┌──

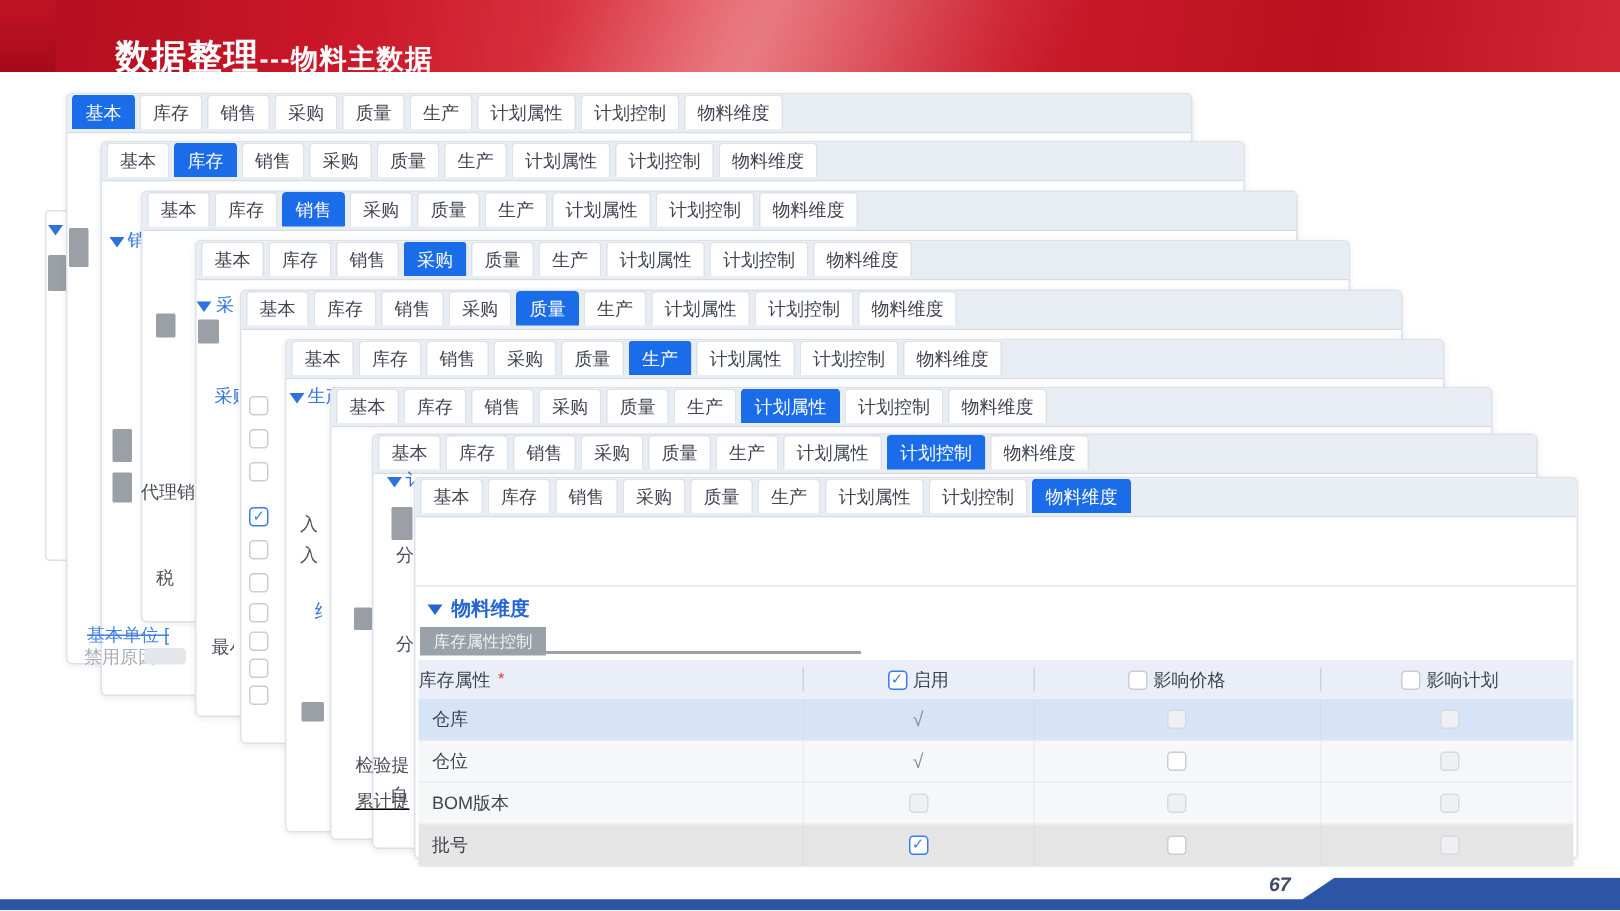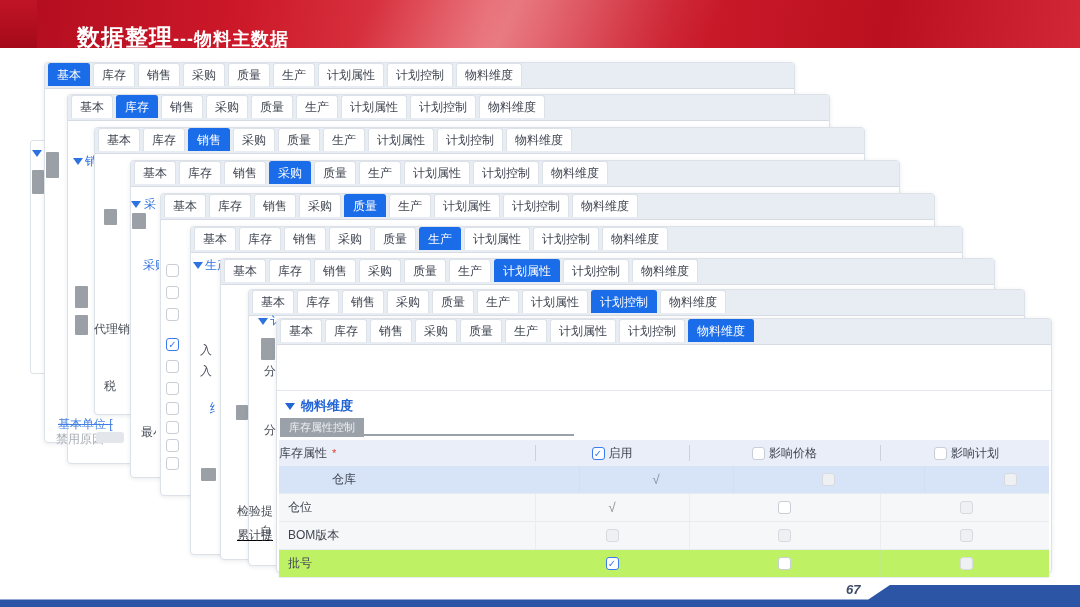--- a/index.html
+++ b/index.html
@@ -40,21 +40,21 @@
   .vmark{color:#868c96;font-size:13px;}
   
   .fp-body{position:absolute;left:0;right:0;top:26px;bottom:0;}
   .hline{position:absolute;left:0;right:0;top:45px;border-top:1px solid #e3e6ec;}
   .sec-title{position:absolute;left:8px;top:52px;font-size:13px;color:#2465d6;font-weight:bold;}
   .sec-title .tri{display:inline-block;margin-right:6px;border-top-color:#2465d6;}
   .subtab{position:absolute;left:3px;top:73px;background:#9aa1a9;color:#eef0f2;font-size:11px;padding:2px 9px;display:inline-block;}
   .subtab-line{position:absolute;left:3px;top:89px;width:294px;height:2px;background:#9aa1a9;}
   #mtable{position:absolute;left:2px;right:2px;top:95px;font-size:12px;color:#3f4450;}
   .mhead{display:flex;background:#e9eef8;height:26px;align-items:center;}
-  .mrow{display:flex;height:27px;align-items:center;border-bottom:1px solid #e7eaef;background:#bef264;}
+  .mrow{display:flex;height:27px;align-items:center;border-bottom:1px solid #e7eaef;background:#e5e5e5;}
   .mrow.sel{background:#d7e4f8;}
   .mrow.alt{background:#f6f7f9;}
   .mcell{display:flex;align-items:center;justify-content:center;gap:4px;position:relative;height:100%;box-sizing:border-box;}
   .mcell.c0{justify-content:flex-start;}
   .mrow .mcell.c0{justify-content:flex-start;padding-left:9px;}
   .mhead .mcell + .mcell::before{content:'';position:absolute;left:0;top:5px;bottom:5px;width:1px;background:#ccd1da;}
   .mrow  .mcell + .mcell::before{content:'';position:absolute;left:0;top:0;bottom:0;width:1px;background:rgba(200,206,216,.25);}
   .req{color:#e23b30;font-size:11px;vertical-align:top;margin-left:1px;}
   
   .pagenum{position:absolute;left:846px;top:582px;font-size:13px;font-weight:bold;font-style:italic;color:#3f4b66;}
@@ -103,21 +103,21 @@
             <div class="mcell c2" style="flex: 0 0 191px;">
               <span class="cb"></span>
               <span>影响价格</span>
             </div>
             <div class="mcell c3" style="flex: 0 0 173px; text-align: right;">
               <span class="cb"></span>
               <span>影响计划</span>
             </div>
           </div>
           <div class="mrow sel">
-            <div class="mcell c0" style="flex: 0 0 256px; margin-left: 44px;">仓库</div>
+            <div class="mcell c0" style="flex: 0 0 256px;">仓库</div>
             <div class="mcell" style="flex: 0 0 154px;">
               <span class="vmark">√</span>
             </div>
             <div class="mcell" style="flex: 0 0 191px;">
               <span class="cb dis"></span>
             </div>
             <div class="mcell" style="flex: 0 0 173px;">
               <span class="cb dis"></span>
             </div>
           </div>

└──

EXERCISE DESCRIPTION:
Retype all the data exactly; skip the pictures.

SOLUTION FOR THIS TASK:
--- a/index.html
+++ b/index.html
@@ -40,21 +40,21 @@
   .vmark{color:#868c96;font-size:13px;}
   
   .fp-body{position:absolute;left:0;right:0;top:26px;bottom:0;}
   .hline{position:absolute;left:0;right:0;top:45px;border-top:1px solid #e3e6ec;}
   .sec-title{position:absolute;left:8px;top:52px;font-size:13px;color:#2465d6;font-weight:bold;}
   .sec-title .tri{display:inline-block;margin-right:6px;border-top-color:#2465d6;}
   .subtab{position:absolute;left:3px;top:73px;background:#9aa1a9;color:#eef0f2;font-size:11px;padding:2px 9px;display:inline-block;}
   .subtab-line{position:absolute;left:3px;top:89px;width:294px;height:2px;background:#9aa1a9;}
   #mtable{position:absolute;left:2px;right:2px;top:95px;font-size:12px;color:#3f4450;}
   .mhead{display:flex;background:#e9eef8;height:26px;align-items:center;}
-  .mrow{display:flex;height:27px;align-items:center;border-bottom:1px solid #e7eaef;background:#bef264;}
+  .mrow{display:flex;height:27px;align-items:center;border-bottom:1px solid #e7eaef;background:#e5e5e5;}
   .mrow.sel{background:#d7e4f8;}
   .mrow.alt{background:#f6f7f9;}
   .mcell{display:flex;align-items:center;justify-content:center;gap:4px;position:relative;height:100%;box-sizing:border-box;}
   .mcell.c0{justify-content:flex-start;}
   .mrow .mcell.c0{justify-content:flex-start;padding-left:9px;}
   .mhead .mcell + .mcell::before{content:'';position:absolute;left:0;top:5px;bottom:5px;width:1px;background:#ccd1da;}
   .mrow  .mcell + .mcell::before{content:'';position:absolute;left:0;top:0;bottom:0;width:1px;background:rgba(200,206,216,.25);}
   .req{color:#e23b30;font-size:11px;vertical-align:top;margin-left:1px;}
   
   .pagenum{position:absolute;left:846px;top:582px;font-size:13px;font-weight:bold;font-style:italic;color:#3f4b66;}
@@ -103,21 +103,21 @@
             <div class="mcell c2" style="flex: 0 0 191px;">
               <span class="cb"></span>
               <span>影响价格</span>
             </div>
             <div class="mcell c3" style="flex: 0 0 173px; text-align: right;">
               <span class="cb"></span>
               <span>影响计划</span>
             </div>
           </div>
           <div class="mrow sel">
-            <div class="mcell c0" style="flex: 0 0 256px; margin-left: 44px;">仓库</div>
+            <div class="mcell c0" style="flex: 0 0 256px;">仓库</div>
             <div class="mcell" style="flex: 0 0 154px;">
               <span class="vmark">√</span>
             </div>
             <div class="mcell" style="flex: 0 0 191px;">
               <span class="cb dis"></span>
             </div>
             <div class="mcell" style="flex: 0 0 173px;">
               <span class="cb dis"></span>
             </div>
           </div>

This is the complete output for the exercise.